— Aim of the exercise —
Transcribe all the lines below exactly. Omit the pictures.

Dataset excerpts:
· · · ·

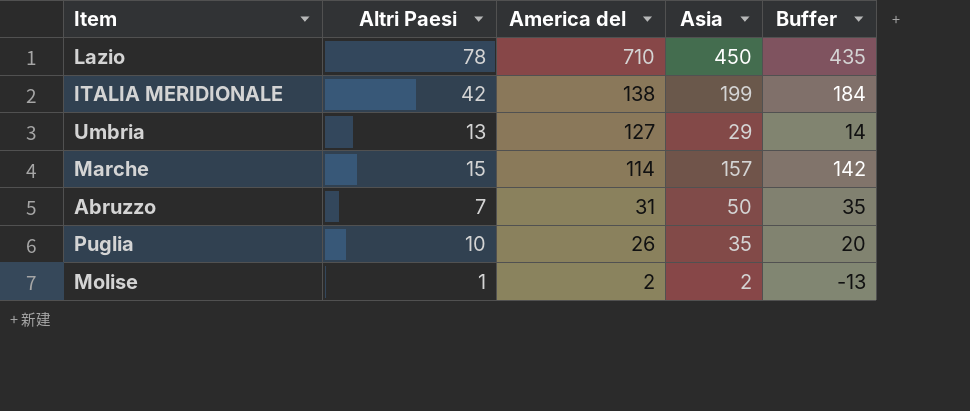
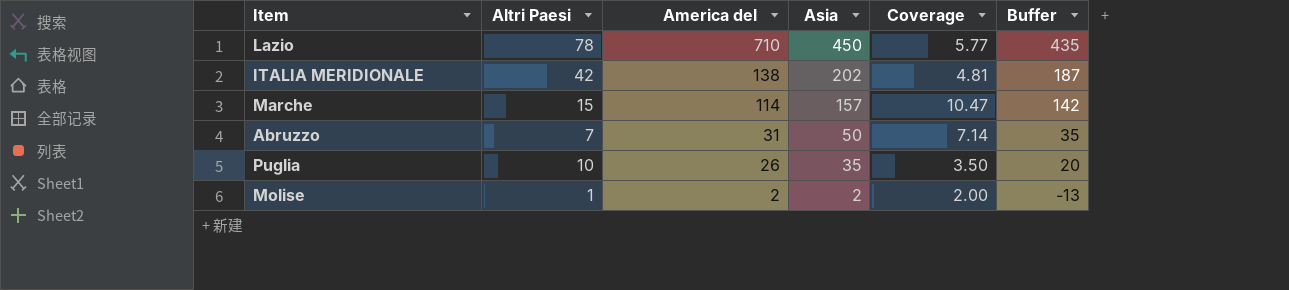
column Coverage | formula: none -> [Asia] / [Altri Paesi]
row Umbria: 13 | 127 | 29 | 14 -> none
ITALIA MERIDIONALE | Asia: 199 -> 202
ITALIA MERIDIONALE | Buffer: 184 -> 187

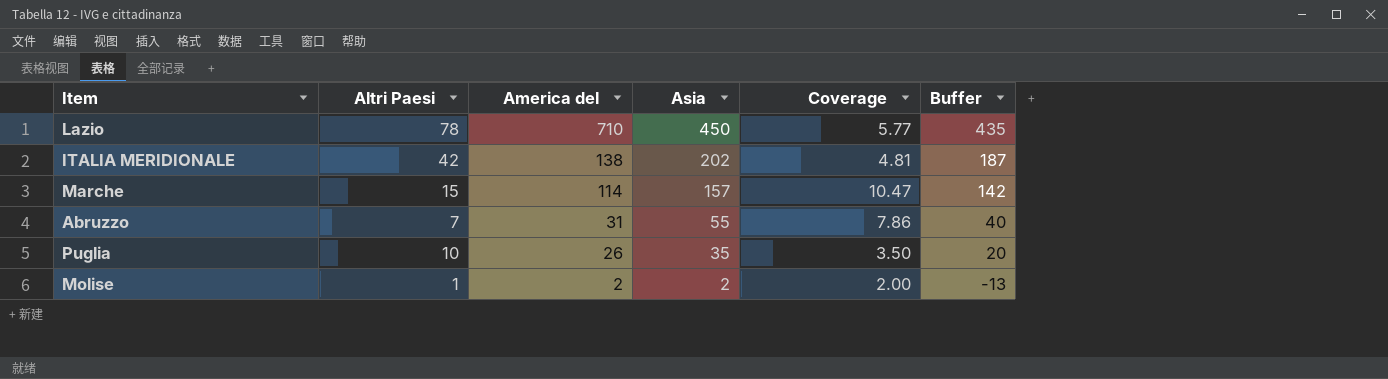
Abruzzo | Asia: 50 -> 55
Abruzzo | Coverage: 7.14 -> 7.86
Abruzzo | Buffer: 35 -> 40

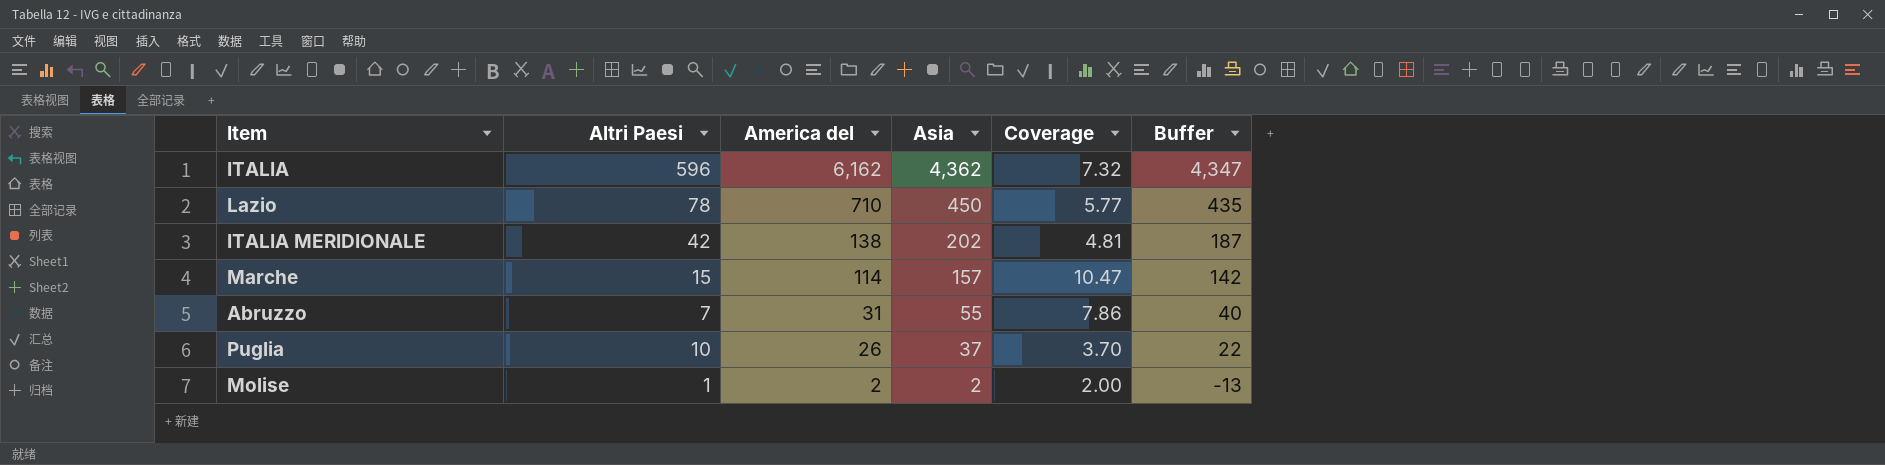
row ITALIA: none -> 596 | 6,162 | 4,362 | 7.32 | 4,347
Puglia | Asia: 35 -> 37
Puglia | Coverage: 3.50 -> 3.70
Puglia | Buffer: 20 -> 22

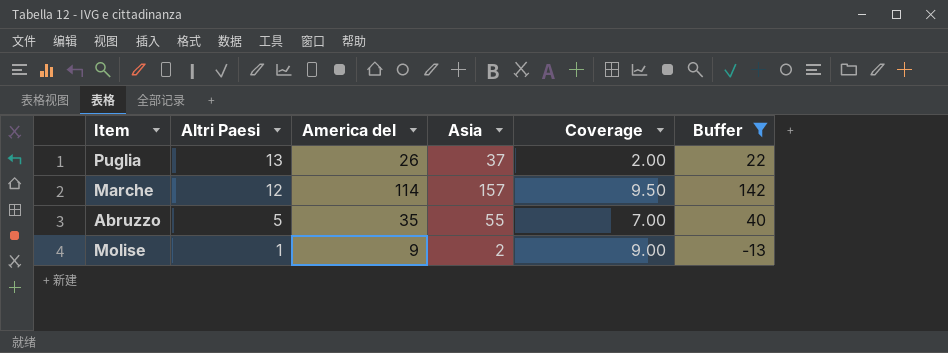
filter: none -> Buffer <= 142
row order: America del descending -> Altri Paesi descending
column Coverage | formula: [Asia] / [Altri Paesi] -> [America del] / [Altri Paesi]
Puglia | Altri Paesi: 10 -> 13
Marche | Altri Paesi: 15 -> 12
Abruzzo | Altri Paesi: 7 -> 5
Abruzzo | America del: 31 -> 35
Molise | America del: 2 -> 9

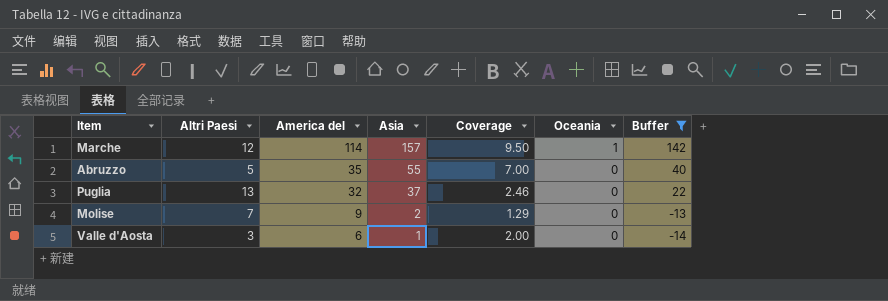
row order: Altri Paesi descending -> America del descending
column Oceania | position: none -> 6
Puglia | America del: 26 -> 32
Puglia | Coverage: 2.00 -> 2.46
Molise | Altri Paesi: 1 -> 7
Molise | Coverage: 9.00 -> 1.29
row Valle d'Aosta: none -> 3 | 6 | 1 | 2.00 | 0 | -14

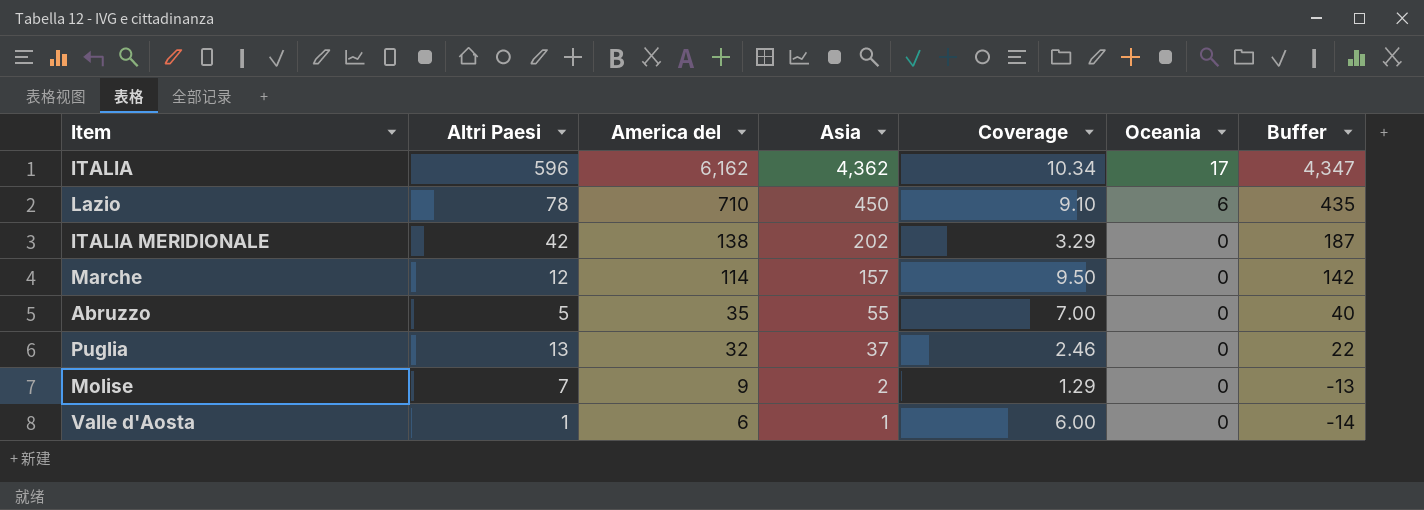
filter: Buffer <= 142 -> none
Marche | Oceania: 1 -> 0
Valle d'Aosta | Altri Paesi: 3 -> 1
Valle d'Aosta | Coverage: 2.00 -> 6.00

· · · ·

— The completed task —
column Coverage | formula: none -> [Asia] / [Altri Paesi]
row Umbria: 13 | 127 | 29 | 14 -> none
ITALIA MERIDIONALE | Asia: 199 -> 202
ITALIA MERIDIONALE | Buffer: 184 -> 187

Abruzzo | Asia: 50 -> 55
Abruzzo | Coverage: 7.14 -> 7.86
Abruzzo | Buffer: 35 -> 40

row ITALIA: none -> 596 | 6,162 | 4,362 | 7.32 | 4,347
Puglia | Asia: 35 -> 37
Puglia | Coverage: 3.50 -> 3.70
Puglia | Buffer: 20 -> 22

filter: none -> Buffer <= 142
row order: America del descending -> Altri Paesi descending
column Coverage | formula: [Asia] / [Altri Paesi] -> [America del] / [Altri Paesi]
Puglia | Altri Paesi: 10 -> 13
Marche | Altri Paesi: 15 -> 12
Abruzzo | Altri Paesi: 7 -> 5
Abruzzo | America del: 31 -> 35
Molise | America del: 2 -> 9

row order: Altri Paesi descending -> America del descending
column Oceania | position: none -> 6
Puglia | America del: 26 -> 32
Puglia | Coverage: 2.00 -> 2.46
Molise | Altri Paesi: 1 -> 7
Molise | Coverage: 9.00 -> 1.29
row Valle d'Aosta: none -> 3 | 6 | 1 | 2.00 | 0 | -14

filter: Buffer <= 142 -> none
Marche | Oceania: 1 -> 0
Valle d'Aosta | Altri Paesi: 3 -> 1
Valle d'Aosta | Coverage: 2.00 -> 6.00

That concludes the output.